_Assignment_: Whichever lines include the word "мека", copy them as they appear in the data.

_Dataset records_:
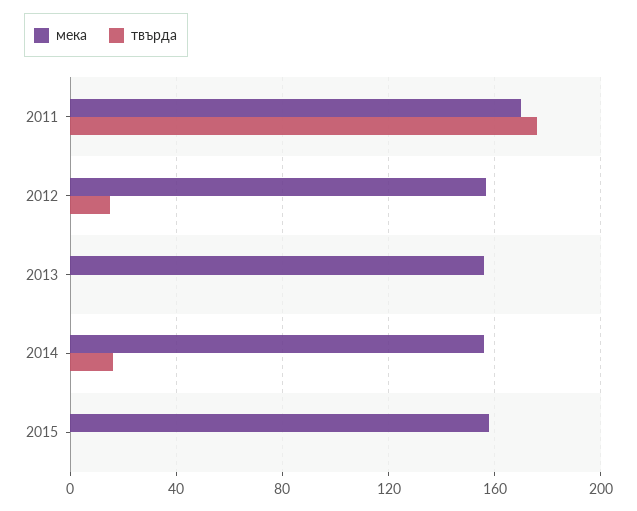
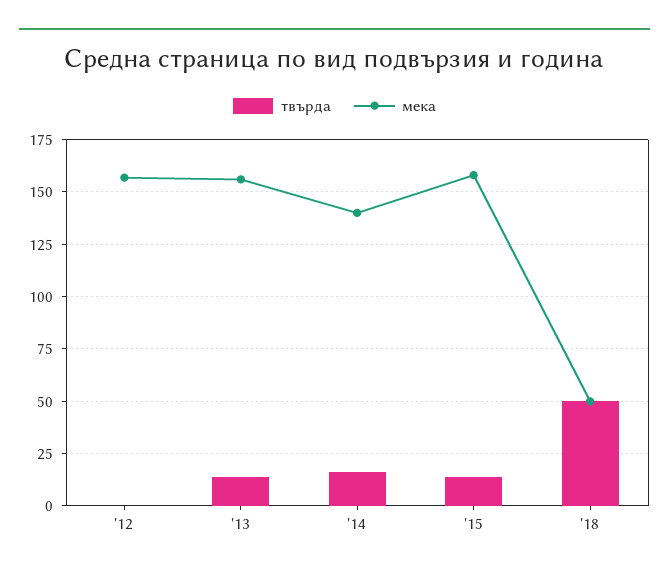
мека, 2011: 170 -> none
твърда, 2011: 175 -> none
твърда, 2012: 15 -> 0
твърда, 2013: 0 -> 15
мека, 2014: 155 -> 140
твърда, 2015: 0 -> 15
твърда, '18: none -> 50
мека, '18: none -> 50

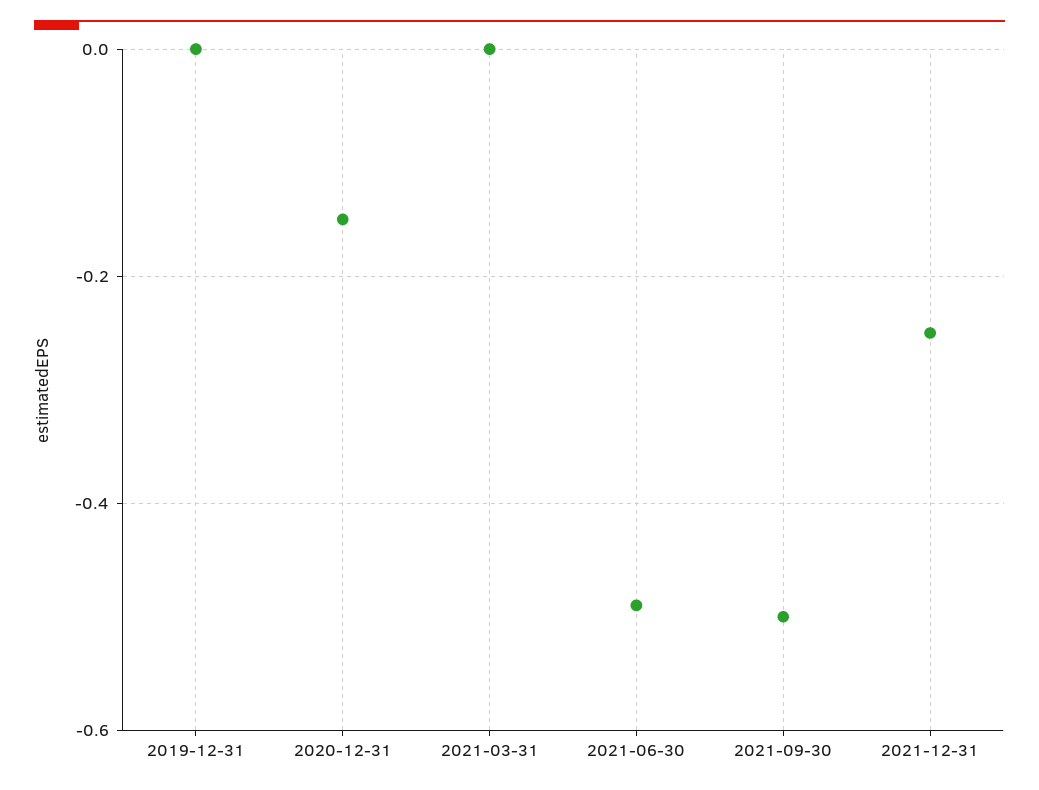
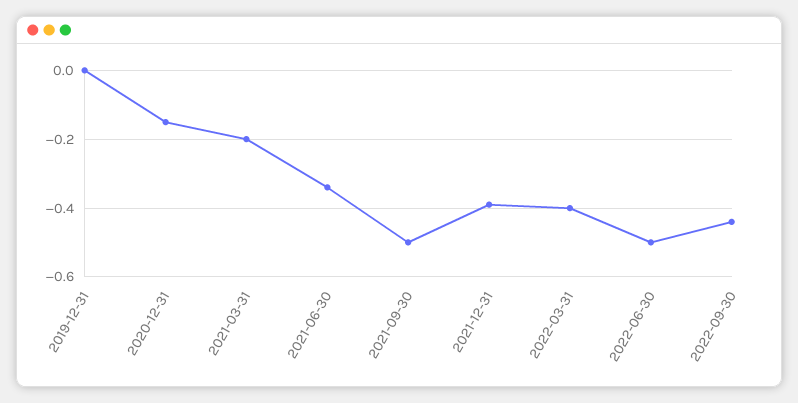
2021-03-31: 0 -> -0.2
2021-06-30: -0.5 -> -0.35
2021-12-31: -0.25 -> -0.4
2022-03-31: none -> -0.4
2022-06-30: none -> -0.5
2022-09-30: none -> -0.45

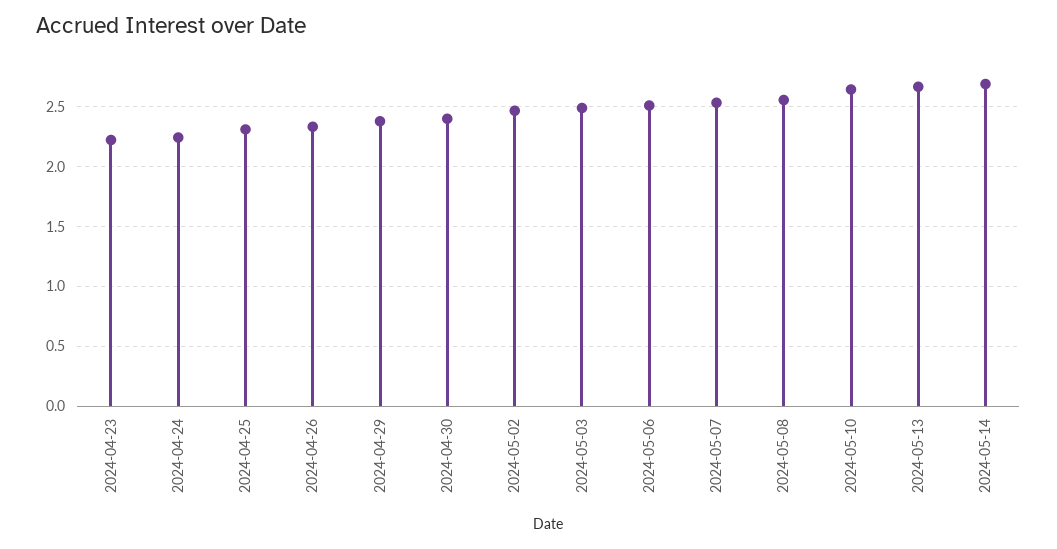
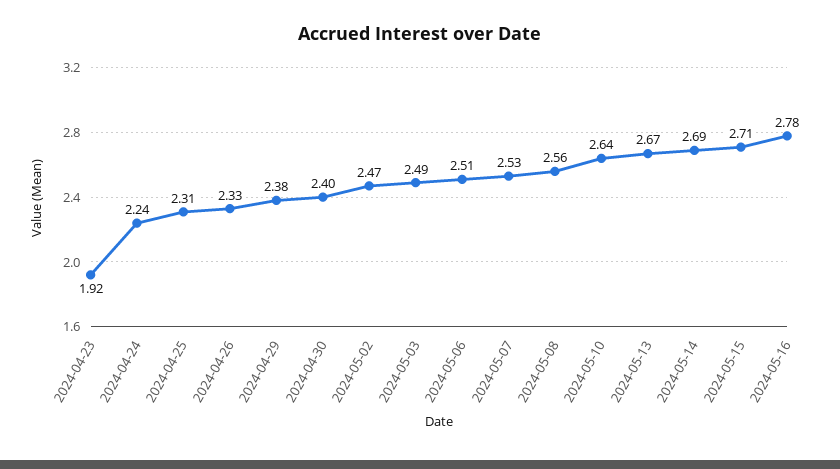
2024-04-23: 2.2 -> 1.92
2024-05-15: none -> 2.71
2024-05-16: none -> 2.78

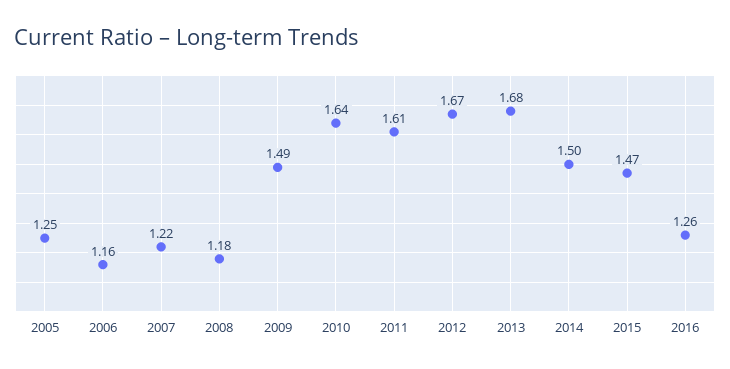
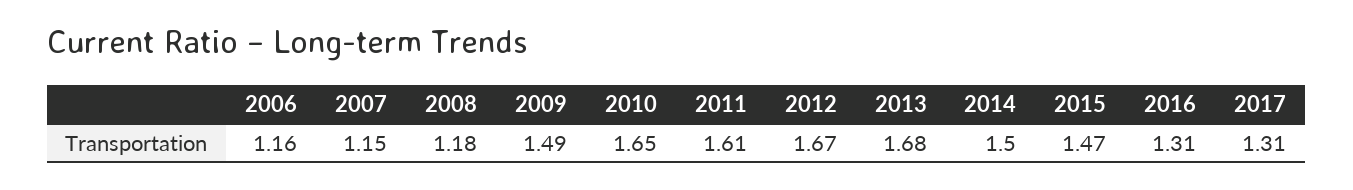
2005: 1.25 -> none
2007: 1.22 -> 1.15
2010: 1.64 -> 1.65
2016: 1.26 -> 1.31
2017: none -> 1.31

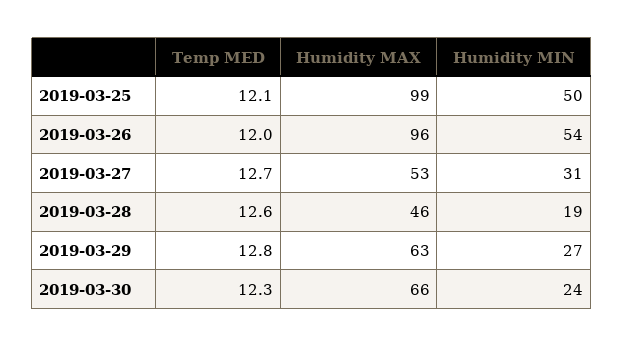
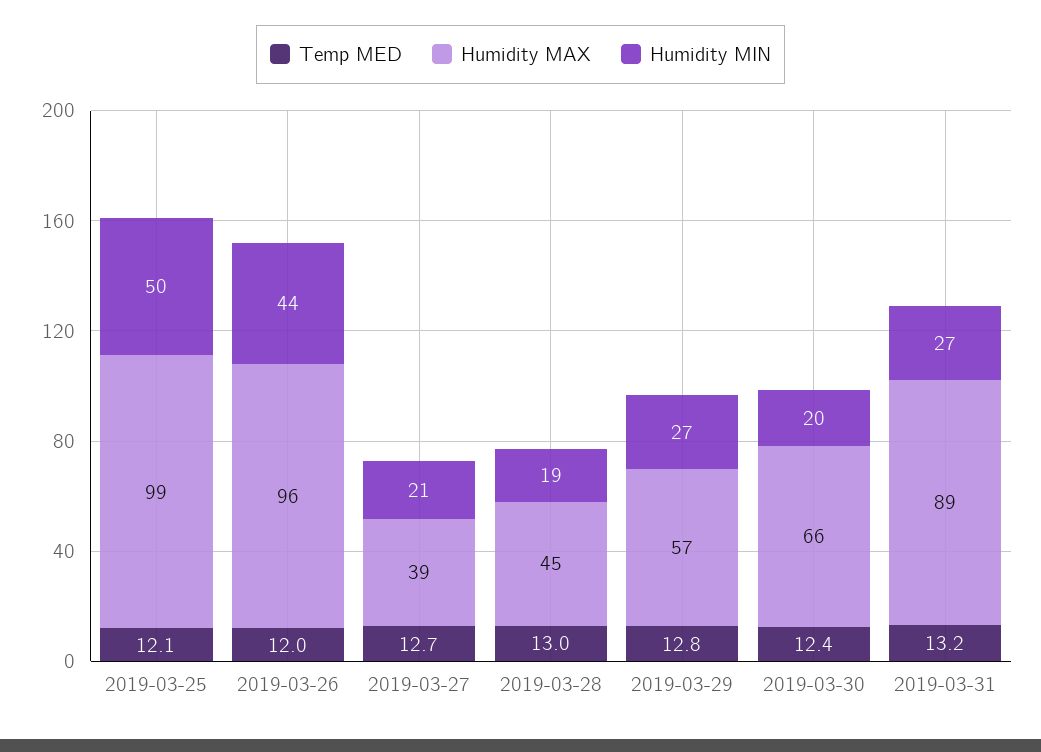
Humidity MIN, 2019-03-26: 54 -> 44
Humidity MAX, 2019-03-27: 53 -> 39
Humidity MIN, 2019-03-27: 31 -> 21
Temp MED, 2019-03-28: 12.6 -> 13
Humidity MAX, 2019-03-28: 46 -> 45
Humidity MAX, 2019-03-29: 63 -> 57
Temp MED, 2019-03-30: 12.3 -> 12.4
Humidity MIN, 2019-03-30: 24 -> 20
Temp MED, 2019-03-31: none -> 13.2
Humidity MAX, 2019-03-31: none -> 89
Humidity MIN, 2019-03-31: none -> 27

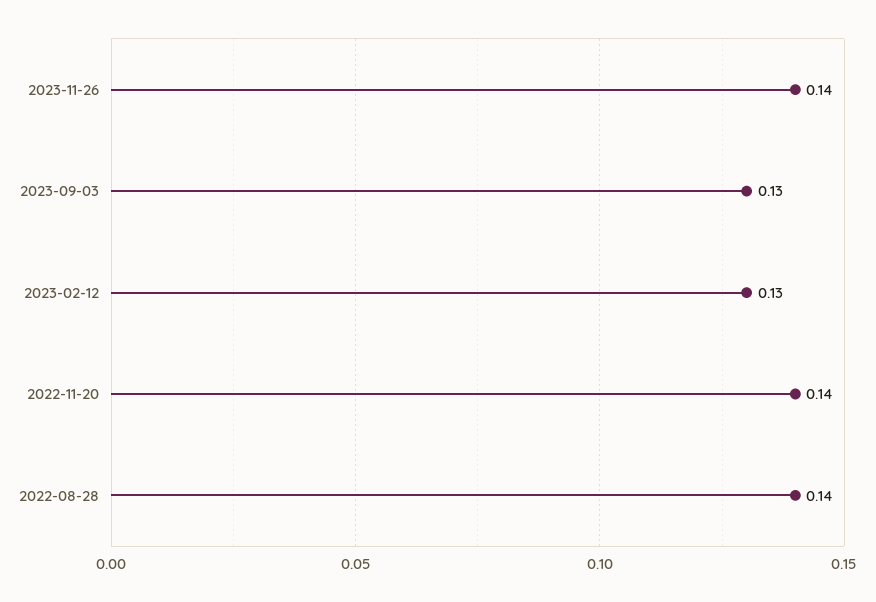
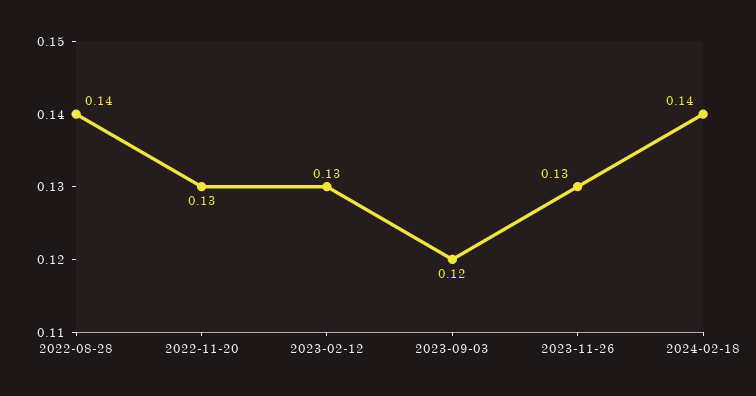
2023-11-26: 0.14 -> 0.13
2023-09-03: 0.13 -> 0.12
2022-11-20: 0.14 -> 0.13
2024-02-18: none -> 0.14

_Written answer_:
мека, 2011: 170 -> none
мека, 2014: 155 -> 140
мека, '18: none -> 50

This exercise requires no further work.